## What to work on
Return every entry exactly, except for any pictures.
━━ The input ━━
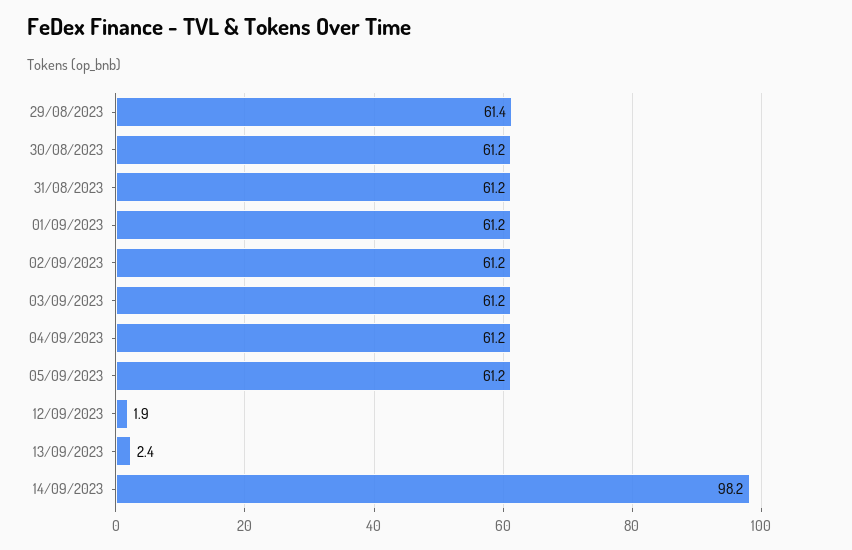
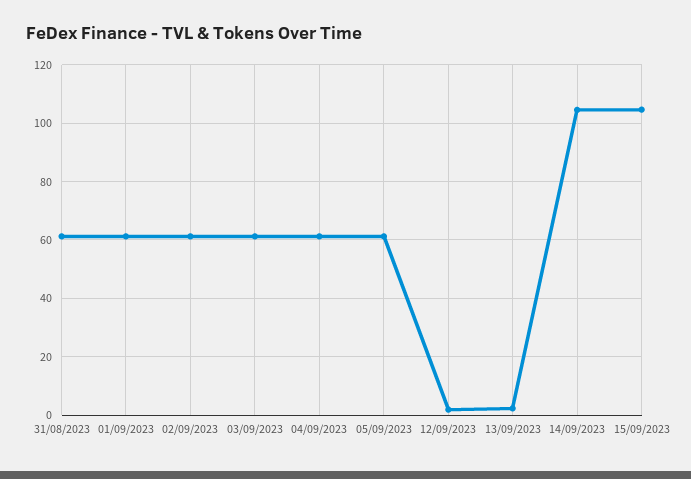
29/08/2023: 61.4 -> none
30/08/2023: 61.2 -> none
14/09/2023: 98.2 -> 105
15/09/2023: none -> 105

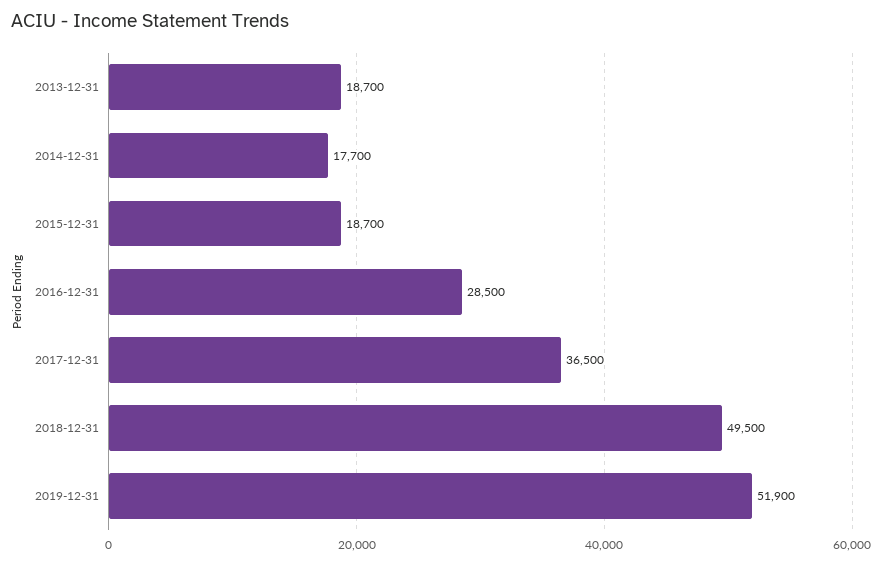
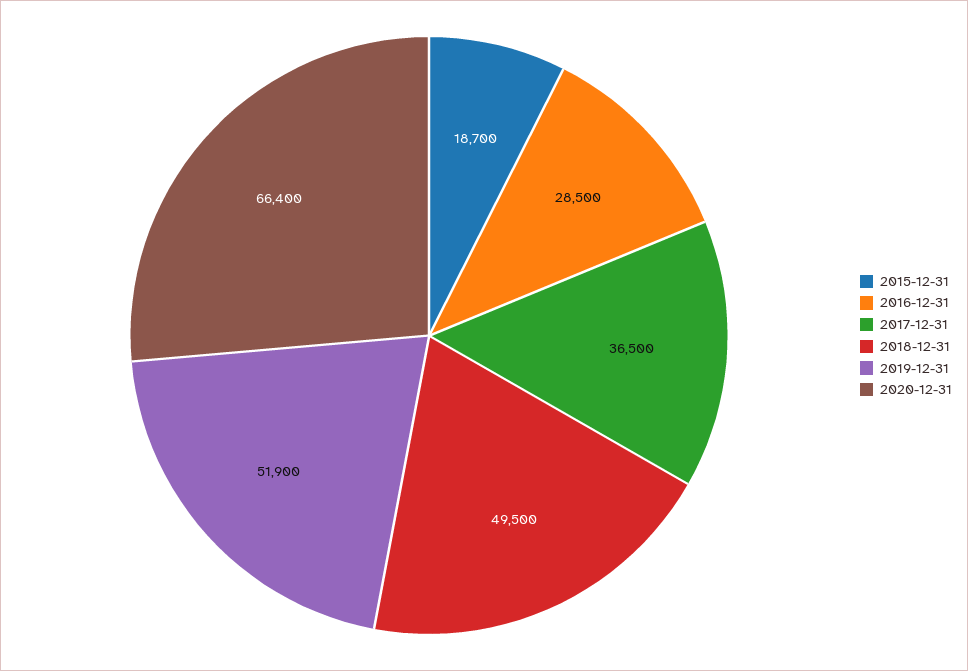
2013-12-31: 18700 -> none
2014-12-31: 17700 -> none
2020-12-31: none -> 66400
━━━
## Solution for this task
29/08/2023: 61.4 -> none
30/08/2023: 61.2 -> none
14/09/2023: 98.2 -> 105
15/09/2023: none -> 105

2013-12-31: 18700 -> none
2014-12-31: 17700 -> none
2020-12-31: none -> 66400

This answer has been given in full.